"Les spams ne sont pas le problème d'un seul pays... C'est un problème international". C'est certainement ce constat qui résume le mieux le message que l'OCDE (Organisation de coopération et de...

"Les spams ne sont pas le problème d’un seul pays... C’est un problème international". C’est certainement ce constat qui résume le mieux le message que l’OCDE (Organisation de coopération et de développement économiques) a voulu faire passer, dans un communiqué de préparation à la réunion sur le spam qui se tient à Bruxelles en ce début de semaine.
Un constat, mais aussi un appel à contribution de tous les pays, qui selon l’OCDE doivent coopérer pour lutter efficacement contre le spam (qui compte aujourd’hui pour plus de la moitié des e-mails reçus par les internautes dans le monde !). Une coopération qui passe par la sécurisation des réseaux et par la mise en place d’une législation commune : l’arme ultime du combat contre le spam aujourd’hui, si l’on considère qu’en dépit de l’utilisation grandissante de services et de technologies anti-spam, celui-ci continue de se développer.
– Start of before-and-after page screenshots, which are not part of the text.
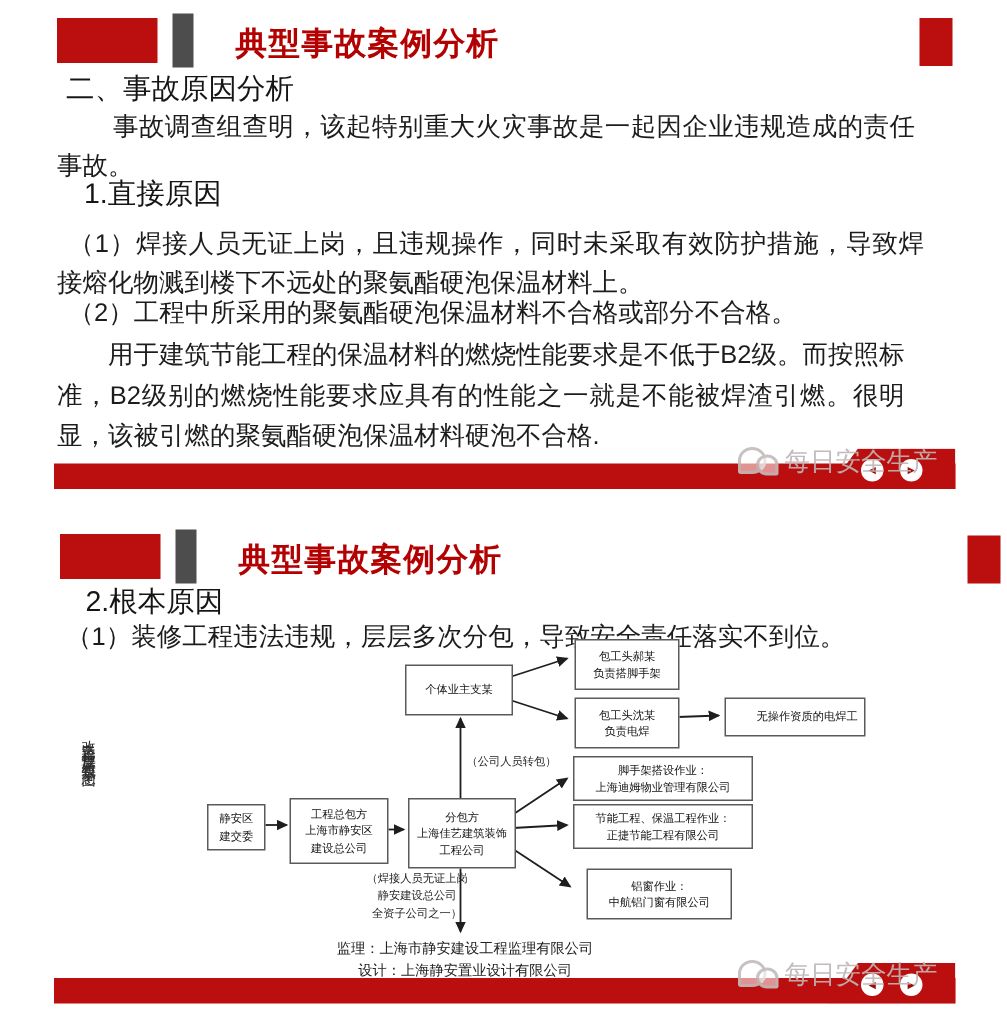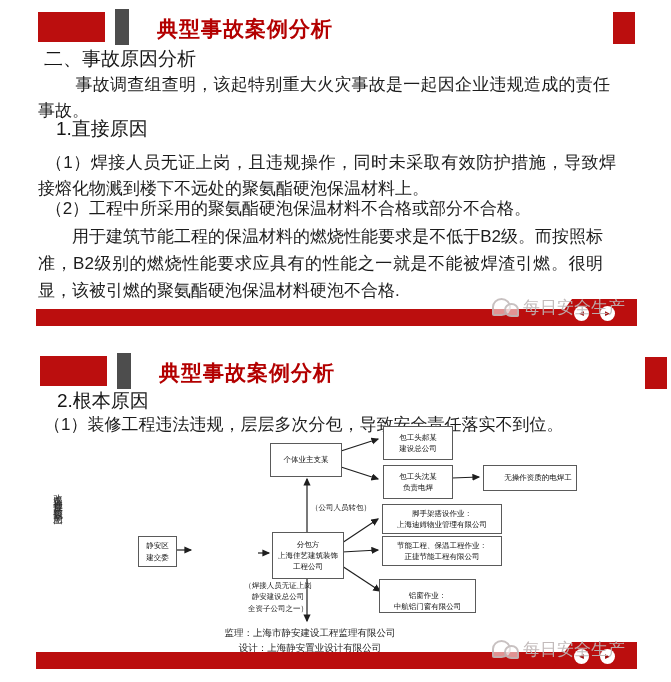"建设总公司" span { text: 建设总公司 -> 负责搭脚手架 }
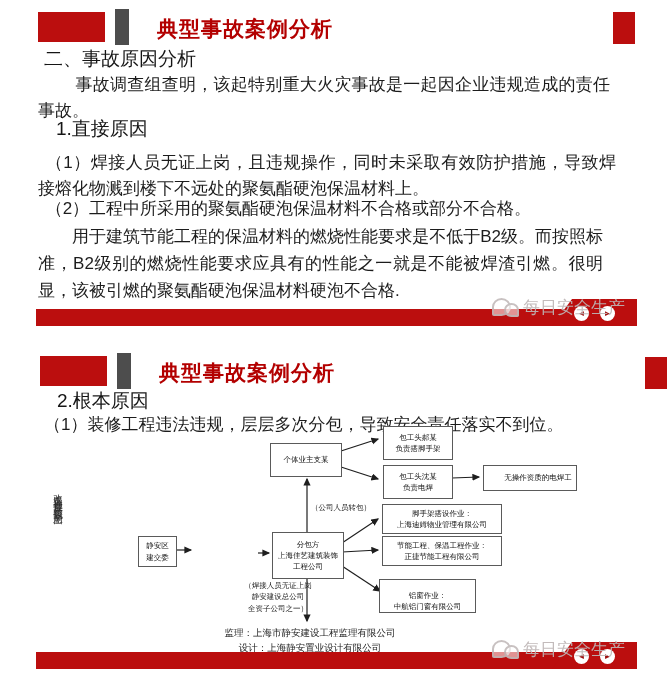"工程总包方" div.dbox { html: none -> <div> <span>工程总包方</span> <span>上海市静安区</span> <span>建设总公司</span> </div> }
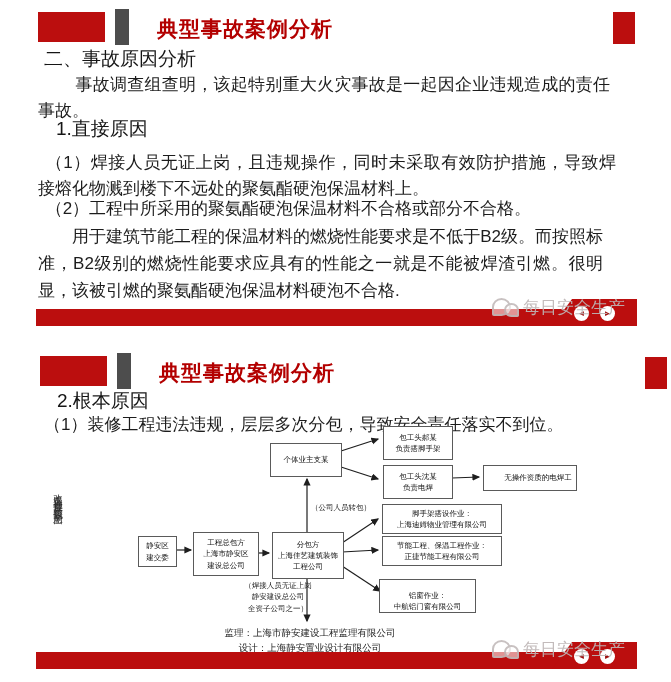"铝窗作业：" div.dbox { justify-content: flex-end -> none; left: 344px -> 356px }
Et il ne connaît pas de frontières. C’est-à-dire que l’élaboration d’une législation dans un pays donné ne signifiera en rien que les internautes de ce pays seront prémunis contre le spam en provenance de l’étranger. A partir de cette observation, l’OCDE, qui a déjà produit certaines règles s’appliquant à la trentaine de ses pays membres (concernant la sécurité informatique ou la protection de la vie privée des internautes, notamment) souhaite définir des règles standardisées que les gouvernements, les entreprises et les particuliers s’accorderaient à suivre.
L’OCDE a en outre justifié la création d’une législation commune, insistant sur les risques que le spam fait courir à l’économie d’Internet. Si les internautes ne se sentent pas protégés, ils vont perdre la confiance qu’ils peuvent avoir dans le médium Internet ; dès lors, la menace pèse sur un e-commerce pourtant en bonne voie, sur le marketing par courriers électroniques sollicités, et sur l’e-gouvernement, dans lequel nombre de pays placent beaucoup d’espoir.